INPUT MATERIAL below:

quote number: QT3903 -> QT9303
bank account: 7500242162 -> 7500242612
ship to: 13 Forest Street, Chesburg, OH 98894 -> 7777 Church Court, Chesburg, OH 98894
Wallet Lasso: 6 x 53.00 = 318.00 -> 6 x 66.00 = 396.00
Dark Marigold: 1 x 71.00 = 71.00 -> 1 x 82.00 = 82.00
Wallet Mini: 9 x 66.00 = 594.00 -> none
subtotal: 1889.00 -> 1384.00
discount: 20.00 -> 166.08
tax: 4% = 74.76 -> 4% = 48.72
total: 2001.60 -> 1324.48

End of INPUT MATERIAL.
INPUT MATERIAL below:

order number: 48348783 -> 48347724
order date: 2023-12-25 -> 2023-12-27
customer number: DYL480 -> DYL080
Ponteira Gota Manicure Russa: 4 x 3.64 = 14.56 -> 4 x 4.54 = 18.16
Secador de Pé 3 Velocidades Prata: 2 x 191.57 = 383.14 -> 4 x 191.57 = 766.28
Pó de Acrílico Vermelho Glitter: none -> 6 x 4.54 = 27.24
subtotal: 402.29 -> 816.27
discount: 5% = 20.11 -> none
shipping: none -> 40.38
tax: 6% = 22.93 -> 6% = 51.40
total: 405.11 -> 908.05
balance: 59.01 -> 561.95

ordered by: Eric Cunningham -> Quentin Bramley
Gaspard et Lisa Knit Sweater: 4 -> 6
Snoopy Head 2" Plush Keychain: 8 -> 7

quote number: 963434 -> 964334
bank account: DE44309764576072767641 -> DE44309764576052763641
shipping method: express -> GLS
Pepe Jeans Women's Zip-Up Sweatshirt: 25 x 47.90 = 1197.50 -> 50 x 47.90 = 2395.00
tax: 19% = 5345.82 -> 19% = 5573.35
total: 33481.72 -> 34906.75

End of INPUT MATERIAL.

__TASK STATEMENT__: Your answer should consist only of the lines above between the line holding "shipping: none -> 40.38" and the line holding "total: 33481.72 -> 34906.75", inclusive, each transcribed exactly.

__WRITTEN ANSWER__:
shipping: none -> 40.38
tax: 6% = 22.93 -> 6% = 51.40
total: 405.11 -> 908.05
balance: 59.01 -> 561.95

ordered by: Eric Cunningham -> Quentin Bramley
Gaspard et Lisa Knit Sweater: 4 -> 6
Snoopy Head 2" Plush Keychain: 8 -> 7

quote number: 963434 -> 964334
bank account: DE44309764576072767641 -> DE44309764576052763641
shipping method: express -> GLS
Pepe Jeans Women's Zip-Up Sweatshirt: 25 x 47.90 = 1197.50 -> 50 x 47.90 = 2395.00
tax: 19% = 5345.82 -> 19% = 5573.35
total: 33481.72 -> 34906.75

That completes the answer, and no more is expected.